### AIM OF THE EXERCISE
In the entries below, how many lines contain the string "bucket"? Respond with the number only.

Stored dataset items
#####

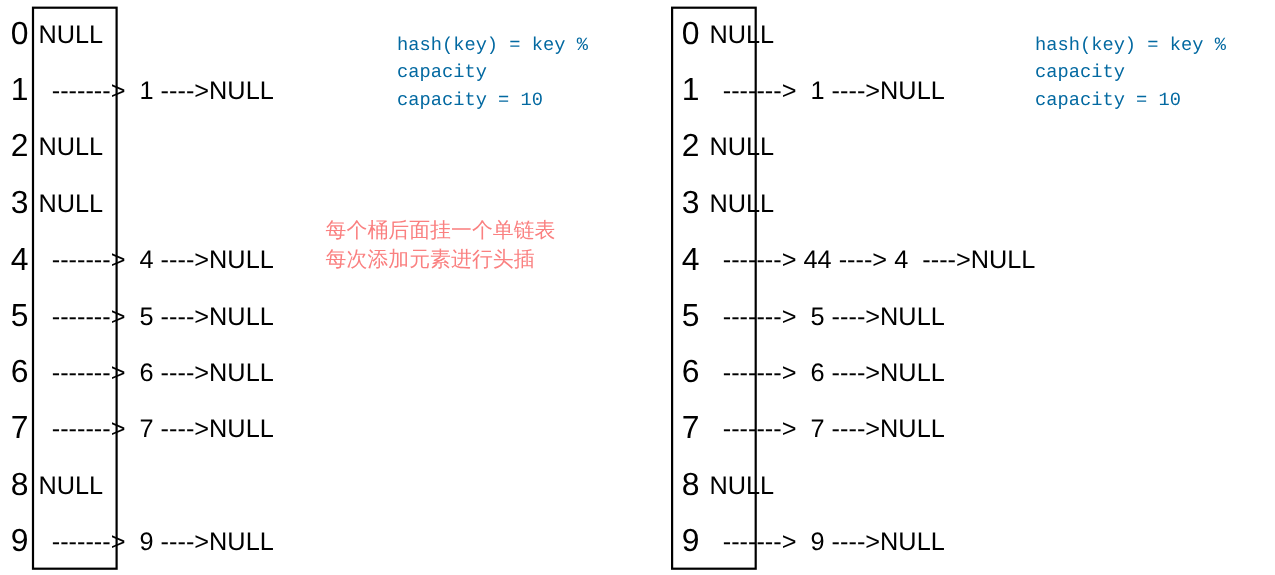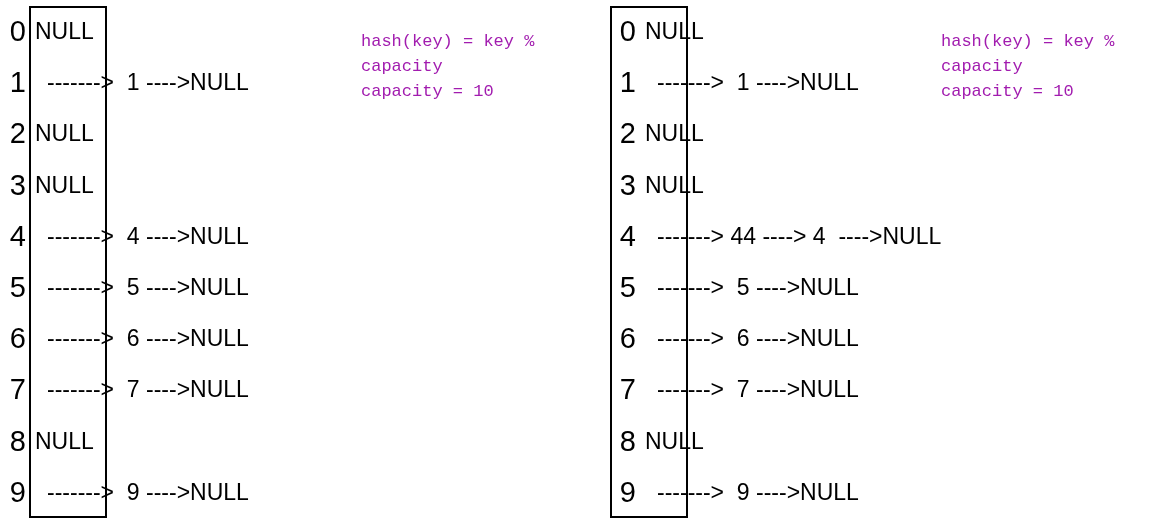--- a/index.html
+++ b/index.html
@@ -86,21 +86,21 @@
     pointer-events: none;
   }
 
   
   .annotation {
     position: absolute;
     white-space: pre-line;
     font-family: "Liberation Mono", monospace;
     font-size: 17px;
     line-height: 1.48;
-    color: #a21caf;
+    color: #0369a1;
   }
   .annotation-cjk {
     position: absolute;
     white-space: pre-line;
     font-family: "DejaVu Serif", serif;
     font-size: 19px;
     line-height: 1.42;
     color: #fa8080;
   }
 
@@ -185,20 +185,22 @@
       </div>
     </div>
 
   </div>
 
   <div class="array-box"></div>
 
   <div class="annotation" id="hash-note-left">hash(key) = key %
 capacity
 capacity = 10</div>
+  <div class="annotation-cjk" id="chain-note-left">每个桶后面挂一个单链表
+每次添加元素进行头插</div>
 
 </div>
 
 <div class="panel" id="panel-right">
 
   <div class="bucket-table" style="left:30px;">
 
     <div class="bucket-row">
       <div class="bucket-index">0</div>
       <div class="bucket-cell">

#####

### RESULT OF THE TASK
4